On 28 February 2022 Umsobomvu Coal
(Pty) Ltd (“Umsobomvu”) brought an application in which
an order was sought against
the respondents for:
“
1.
Directing the Respondents to deliver all the records required in
terms of the Applicant’s notice
of appeal in terms of Section
96 read with Regulation 74 of the Mineral and Petroleum Resources
Development Act, 2002 (‘
MPDRA’
)
and Application for withdrawal of the decision in terms of Section
103(4)(b) and Application for suspension of the decision in
terms of
Section 96(2)(a) in respect of the decision made by the
Director-General concerning the application made by Transasia
Minerals 444 (Pty) Ltd (registration number 2011/003954/07)

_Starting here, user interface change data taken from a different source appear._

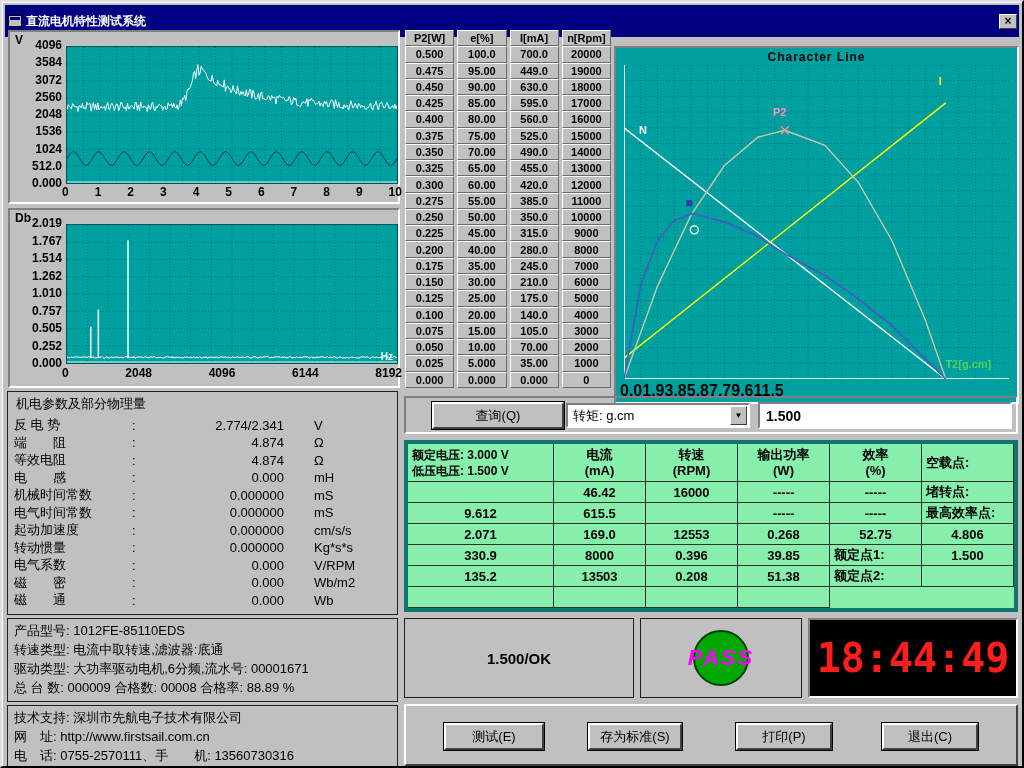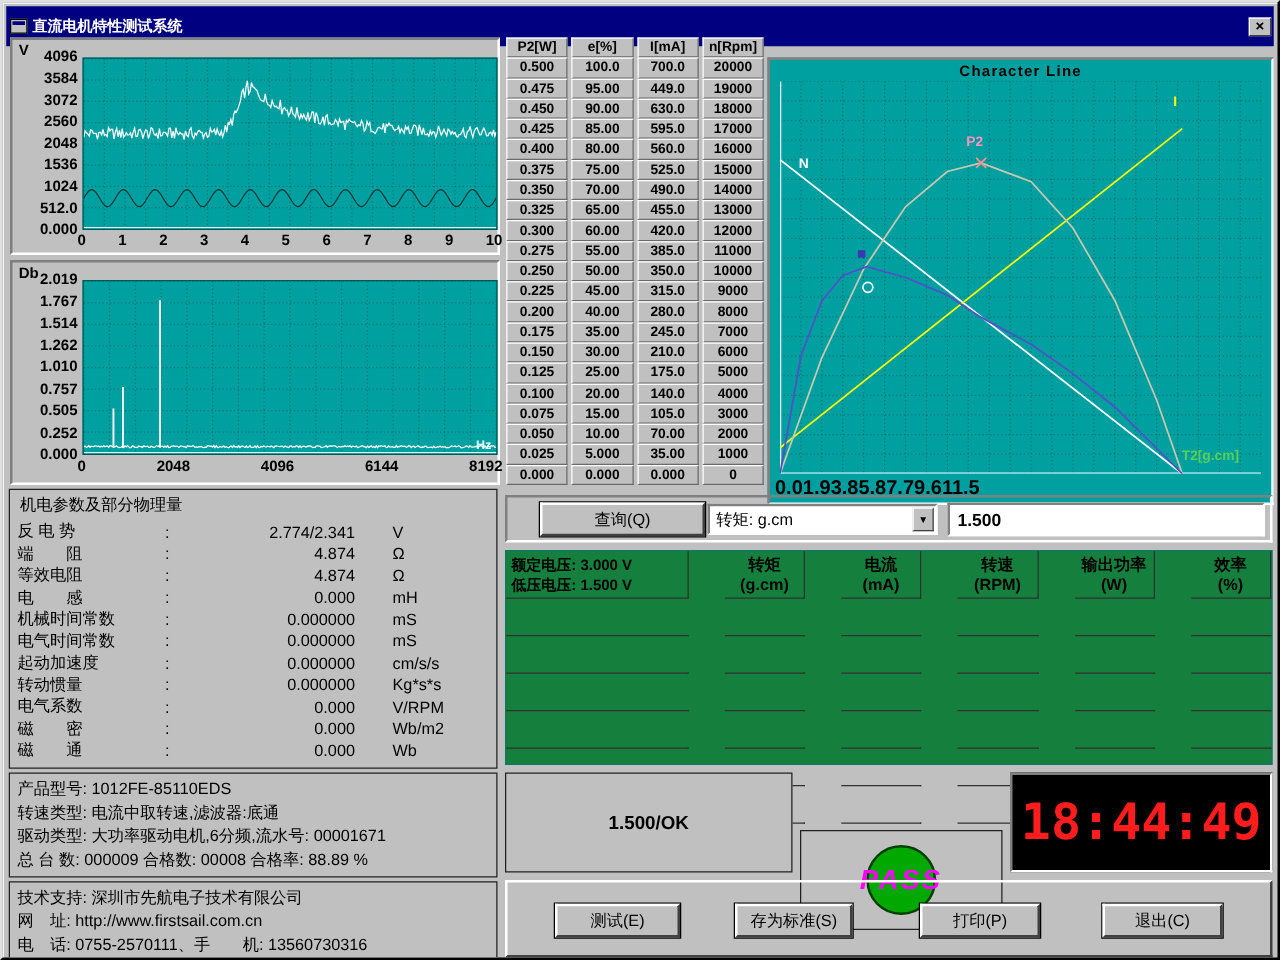--- a/index.html
+++ b/index.html
@@ -53,7 +53,7 @@
             padding-left:6px;font-size:14px;font-weight:bold;color:#000;}
   
   #rtable{display:grid;grid-template-columns:146px repeat(5,1fr);grid-template-rows:38px repeat(6,1fr);
-          border:1px solid #0f766e;background:#15803d;gap:29px;}
+          border:4px solid #0f766e;background:#86efac;}
   .tcell{border-right:1px solid #303030;border-bottom:1px solid #303030;display:flex;align-items:center;justify-content:center;
          font-size:13px;font-weight:bold;color:#000;overflow:hidden;white-space:nowrap;}
   .tcorner{flex-direction:column;align-items:flex-start;justify-content:center;padding-left:4px;font-size:12px;line-height:16px;}

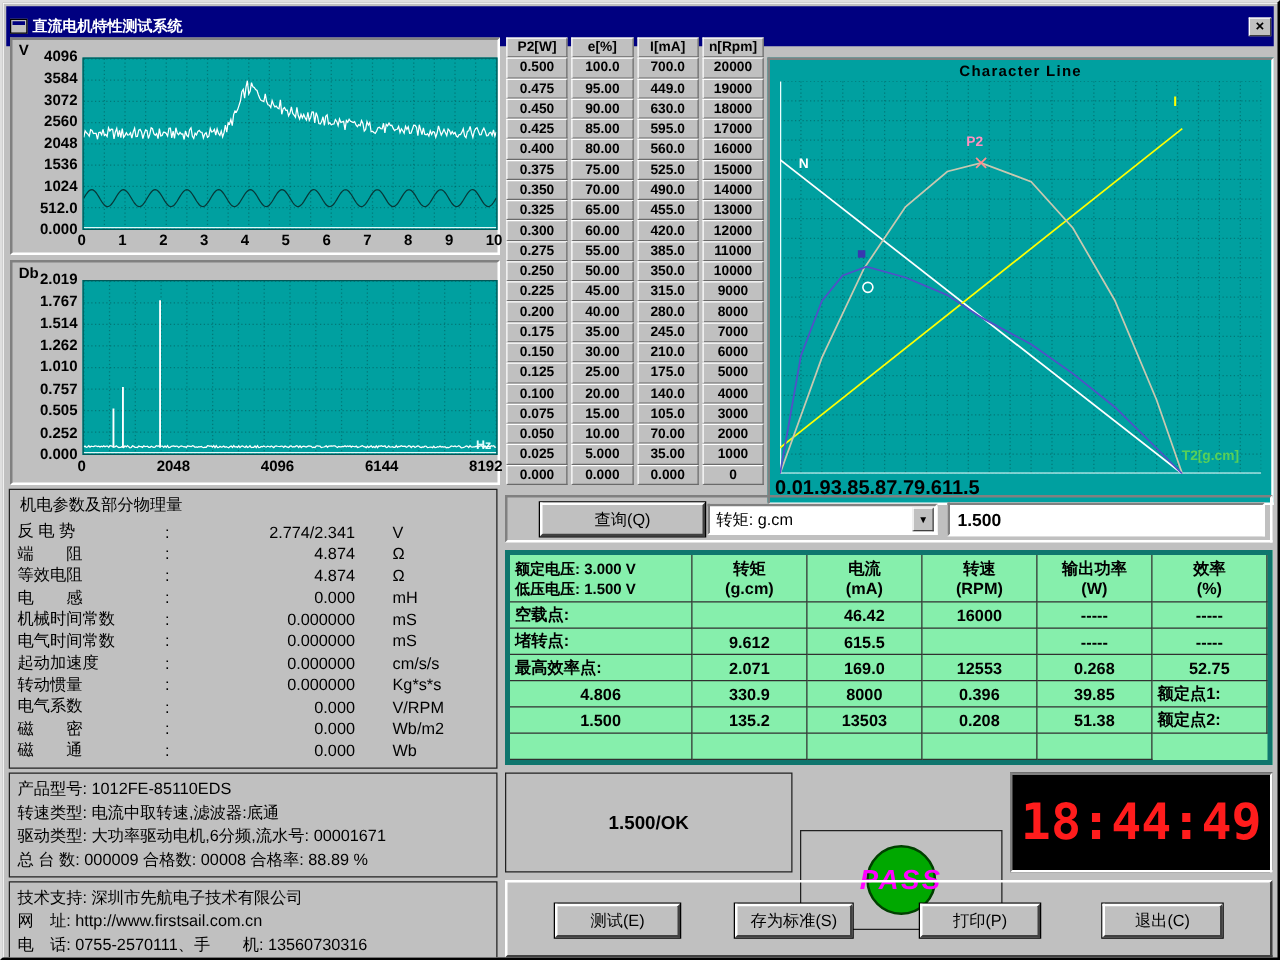--- a/index.html
+++ b/index.html
@@ -481,10 +481,6 @@
         <div>低压电压: 1.500 V</div>
       </div>
       <div class="tcell thead">
-        <div>转矩</div>
-        <div>(g.cm)</div>
-      </div>
-      <div class="tcell thead">
         <div>电流</div>
         <div>(mA)</div>
       </div>

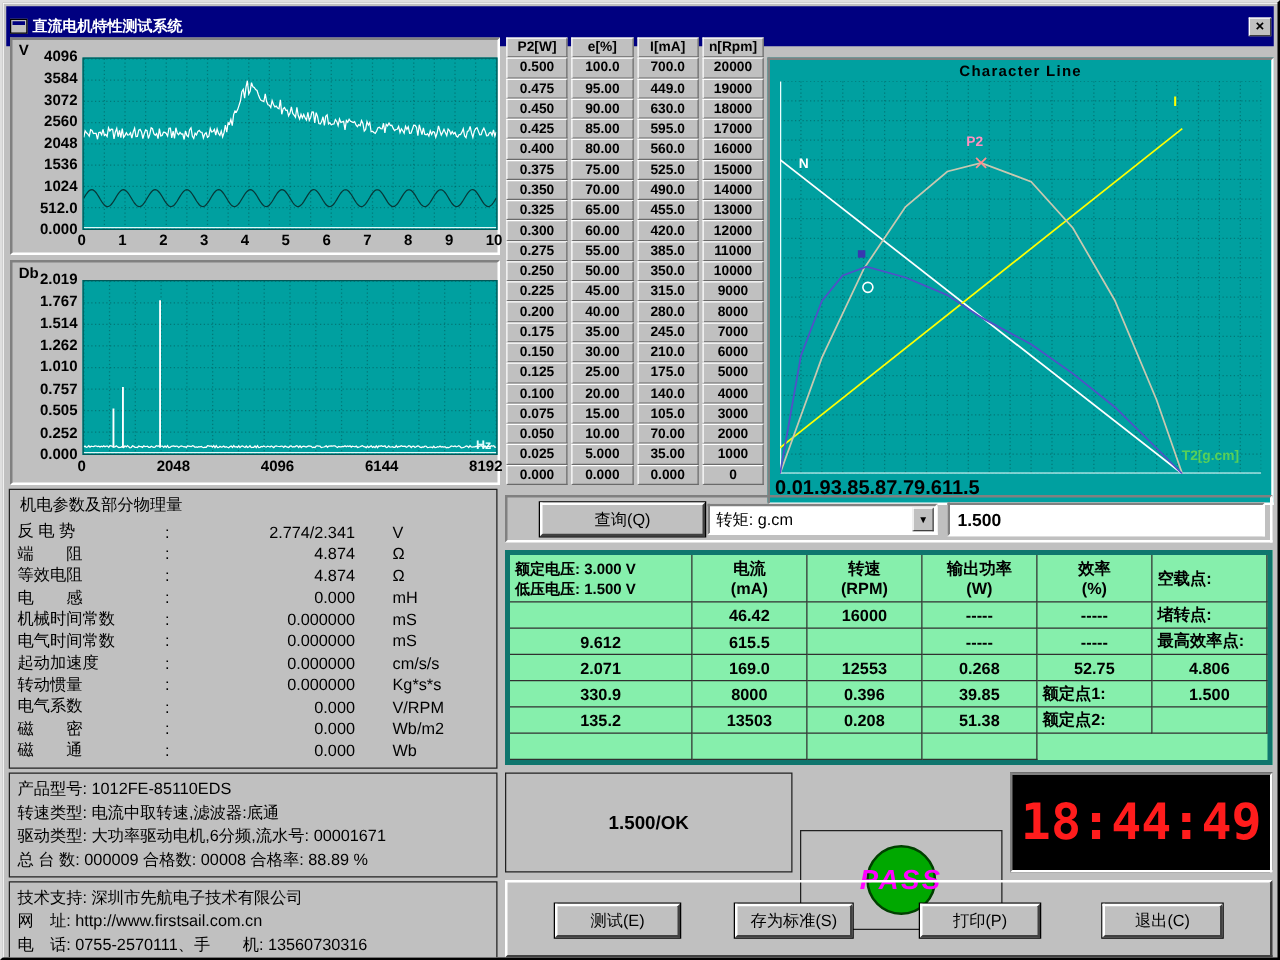--- a/index.html
+++ b/index.html
@@ -62,7 +62,7 @@
   
   .statusbox{background:#c0c0c0;border:1px solid #202020;display:flex;align-items:center;justify-content:center;
              font-size:15px;font-weight:bold;color:#000;}
-  #pass-panel{position:absolute;background:#c0c0c0;border:1px solid #202020;margin-top:46px;}
+  #pass-panel{position:absolute;background:#c0c0c0;border:1px solid #202020;}
   .pass-circle{position:absolute;left:50%;top:50%;transform:translate(-50%,-50%);width:56px;height:56px;border-radius:50%;
                background:#00a800;border:2px solid #004000;}
   .pass-text{position:absolute;left:50%;top:50%;transform:translate(-50%,-50%);font-size:22px;font-weight:bold;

(Transasia 444) for Ministerial consent in terms of Section 11 of the
MPRDA for the transfer of the mineral right with reference number
KZN30/5/1/2/2/10021MR in respect of the property Farm terrace
3707
Portion 8 of the Farm Winkel no 5054, Remainder of Portion 1 of the
Farm Eastkeal no 5138 of the Farm Lot W no. 8610, the
Farm Cosby Rock
no 11509, Remainder of Portion 3, Remainder of Portion 4 and Portions
12 and 15 of the Farm Hazeldene no 12649
(‘
Appeal’
)
in compliance with Regulation 74(8) of the MPRDA within 5 days of the
granting of the Order.
2.
…
3.
…”
2.
The order
sought was granted on 28 June 2022. Thereafter, Transasia 444 (Pty)
Ltd (“Transasia 444”) brought an application
for
recission of that order. The application for recission was premised
upon the fact that it was an interested party in the appeal
that
Umsobomvu sought to prosecute.
3.
The appeal was
against the grant of a consent for the transfer of a mineral right
and it was contended on behalf of Transasia 444
that besides the fact
that they ought in the first place to have been cited in the
application, its interest went beyond this because
the documents in
respect of which the order of 28 June 2022 had been granted included
confidential and proprietary information
which had been submitted to
the respondents which was not relevant to the prosecution of the
appeal.
4.
I
considered the application and had regard to the provisions of
inter
alia
s 96
of the
Mineral and Petroleum Resources Development Act
[1]
read together with
regulation 74(8)
in regard to appeals. The
regulation provides:
“
(8)
Upon receipt of the notice of appeal referred to in sub regulation
(1), but no later than 10 days thereafter,
the Regional Manager must
send copies of all records pertaining to the decision or decisions
which are the subject of the appeal
of the appellant, to all
identified affected persons, and to the Director-General or to the
Minister, as the case may be.”
5.
In its terms,
the regulation is clear and unequivocal that “all records”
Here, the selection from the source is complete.